Today the Supreme Court ruled that the Bayh-Dole Act, 35 U.S.C. §§ 200-212, does not automatically vest a university with title to a faculty invention made in the course of federally-funded research. Board of Trustees of the Leland Stanford Junior University v. Roche Molecular Systems, Inc., Case No. 09-1159 (June 6, 2011). In a 7-2 decision delivered by Chief Justice Roberts, the Court affirmed the Federal Circuit's ruling that the university inventor had assigned the invention to Roche Molecular Systems before his employer, Stanford University, managed to obtain title as required by its university patent policy. We reported on the oral argument in a client advisory on April 21.

Unfortunately for Stanford, its patent policy at the time provided that faculty and research staff "agree to assign," rather than "hereby assign," their inventions to the university. Research fellow Dr. Holodniy made a written patent assignment to Cetus (later acquired by Roche) before making the assignment to Stanford required by the Stanford policy. The Federal Circuit held that, while the researcher may have had an obligation to assign to Stanford, he had not yet done so, and the assignment to Cetus was effective.

Universities can, and almost universally do, require faculty to assign inventions to the institution, often allowing the inventor to share in royalties. The Bayh-Dole Act generally allows a federal contractor or grantee, such as a university, to retain patent rights in a "subject invention," with the government obtaining a perpetual, royalty-free license for government use. A "subject invention" is one conceived or first actually reduced to practice in performance of a federal funding agreement. With the support of friends of the court briefs from the U.S. Solicitor General and the university community, Stanford argued before the Supreme Court that the Bayh-Dole Act automatically vests patent title in a university performing federal research, thereby trumping any purported assignment of the same invention by the inventor to a third party.
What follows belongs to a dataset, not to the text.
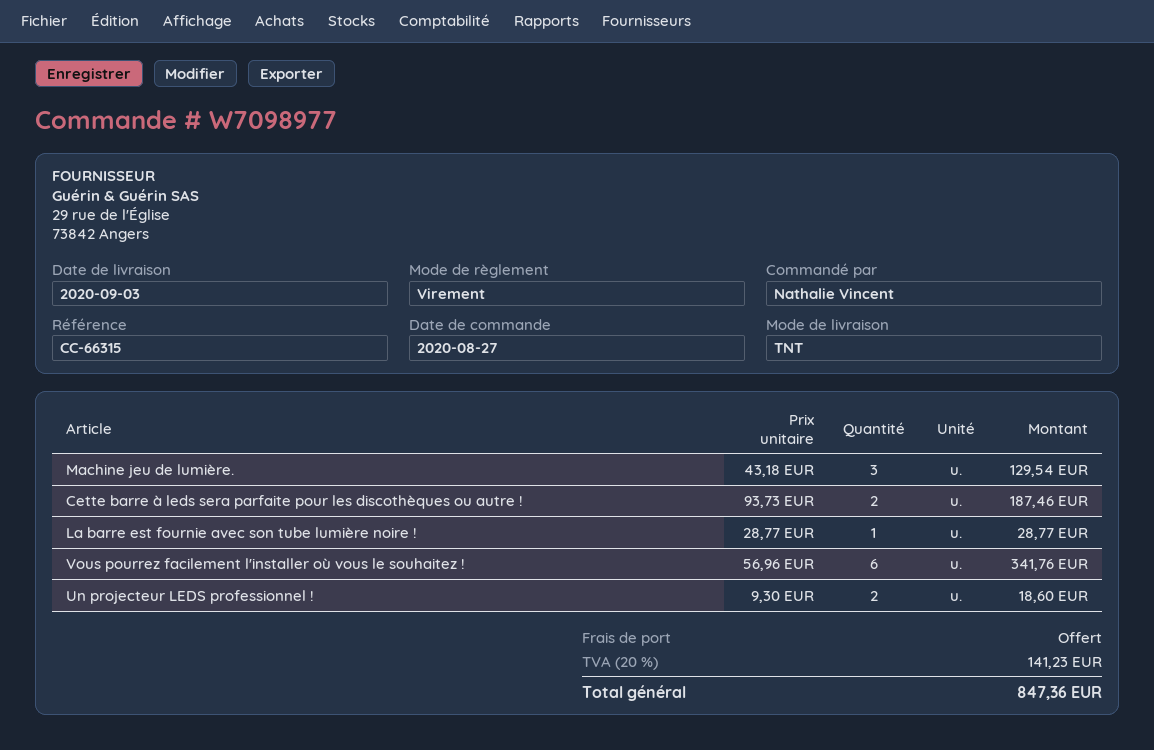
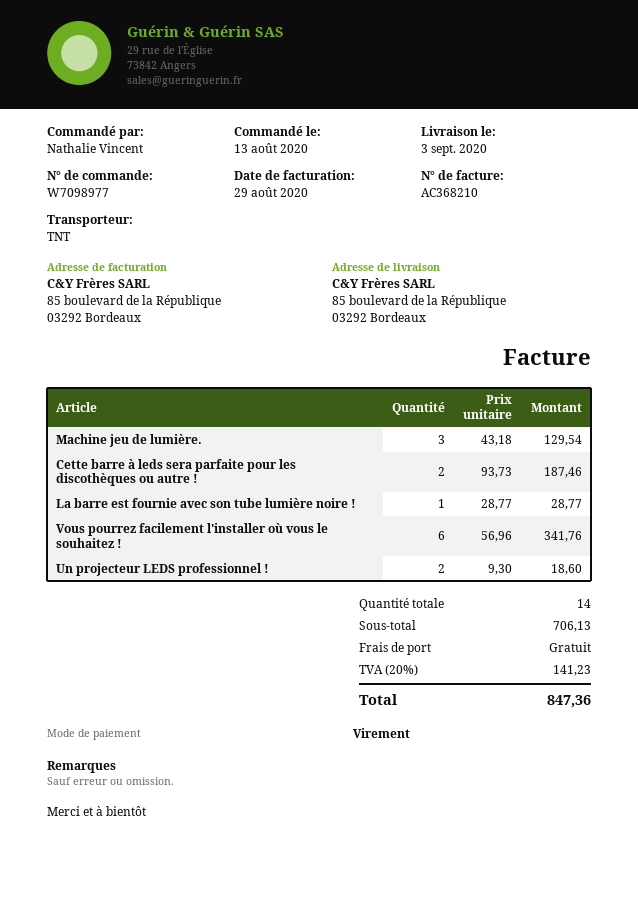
order date: 2020-08-27 -> 2020-08-13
The Court majority disagreed, focusing on the fundamental principle of the Patent Act that vests title in inventors – here Dr. Holodniy. While universities typically do obtain title, that is by assignment from the inventor pursuant to university policy, not by statutory mandate. Contrary to Stanford's contention, the Court ruled that Bayh-Dole allocates patent rights as between the institution and the government, not between the inventor and the institution. If the institution fails to obtain a timely assignment from its employee, the Bayh-Dole Act does not rescue it from that error.
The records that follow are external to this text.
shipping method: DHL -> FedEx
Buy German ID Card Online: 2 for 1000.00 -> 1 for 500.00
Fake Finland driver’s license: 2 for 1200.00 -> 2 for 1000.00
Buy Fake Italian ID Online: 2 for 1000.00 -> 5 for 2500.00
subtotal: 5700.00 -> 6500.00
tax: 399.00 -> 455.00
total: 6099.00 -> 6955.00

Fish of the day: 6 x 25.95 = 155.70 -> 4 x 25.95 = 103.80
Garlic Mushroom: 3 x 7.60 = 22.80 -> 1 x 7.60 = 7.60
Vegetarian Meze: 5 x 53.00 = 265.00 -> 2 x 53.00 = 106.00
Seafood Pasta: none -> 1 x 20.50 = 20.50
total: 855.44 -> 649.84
The two dissenters, Justices Breyer and Ginsburg, would have returned the case to the Federal Circuit for further briefing. They stopped just short of stating they would have ruled for Stanford, expressing instead "tentative" views that the Court's interpretation of Bayh-Dole was "likely" wrong.
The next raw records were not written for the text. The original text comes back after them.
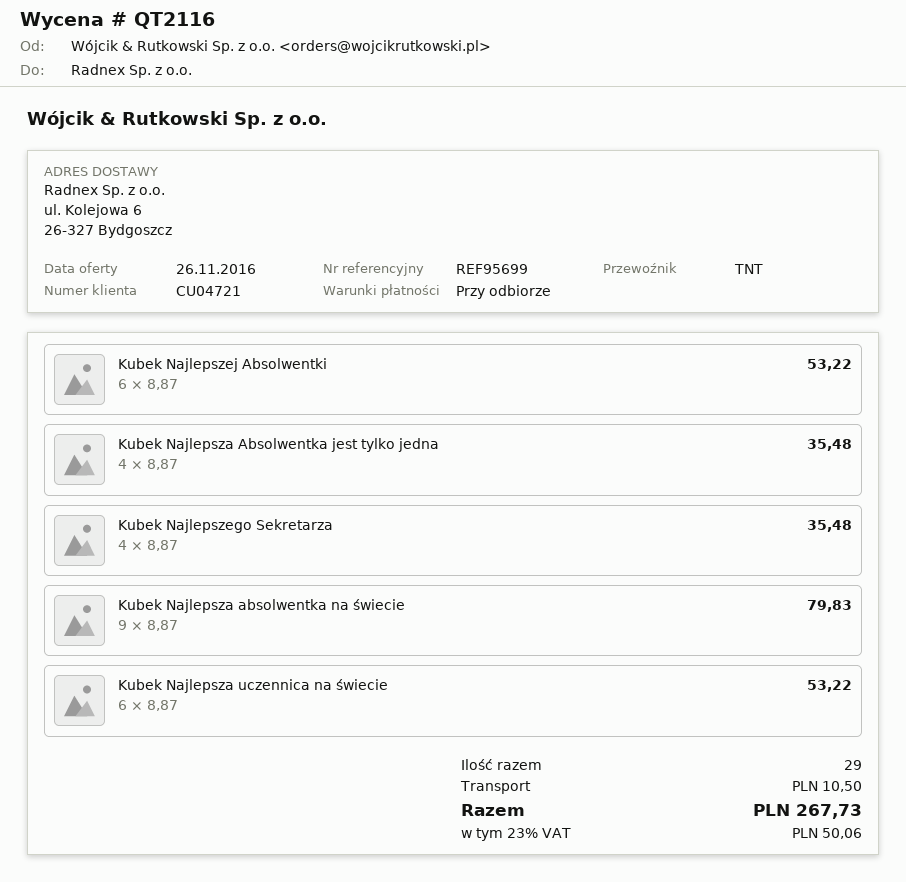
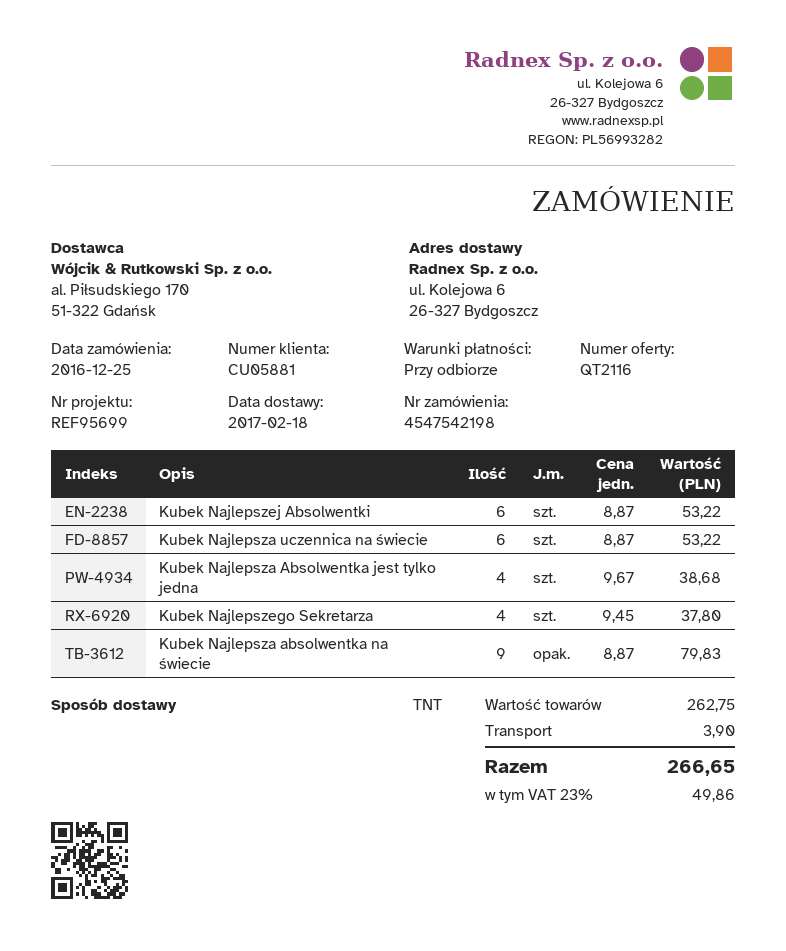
customer number: CU04721 -> CU05881
Kubek Najlepsza Absolwentka jest tylko jedna: 4 x 8.87 = 35.48 -> 4 x 9.67 = 38.68
Kubek Najlepszego Sekretarza: 4 x 8.87 = 35.48 -> 4 x 9.45 = 37.80
shipping: 10.50 -> 3.90
tax: 23% = 50.06 -> 23% = 49.86
total: 267.73 -> 266.65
The good news for universities, other research institutions, and companies performing federal research and development, is that they can protect their ownership interest by requiring a valid advance assignment of inventions as a condition of employment. Unfortunately, during a transitional period in which some institutions revise their patent policies, some may find themselves in a position akin to Stanford's as to certain inventions that predate the revisions.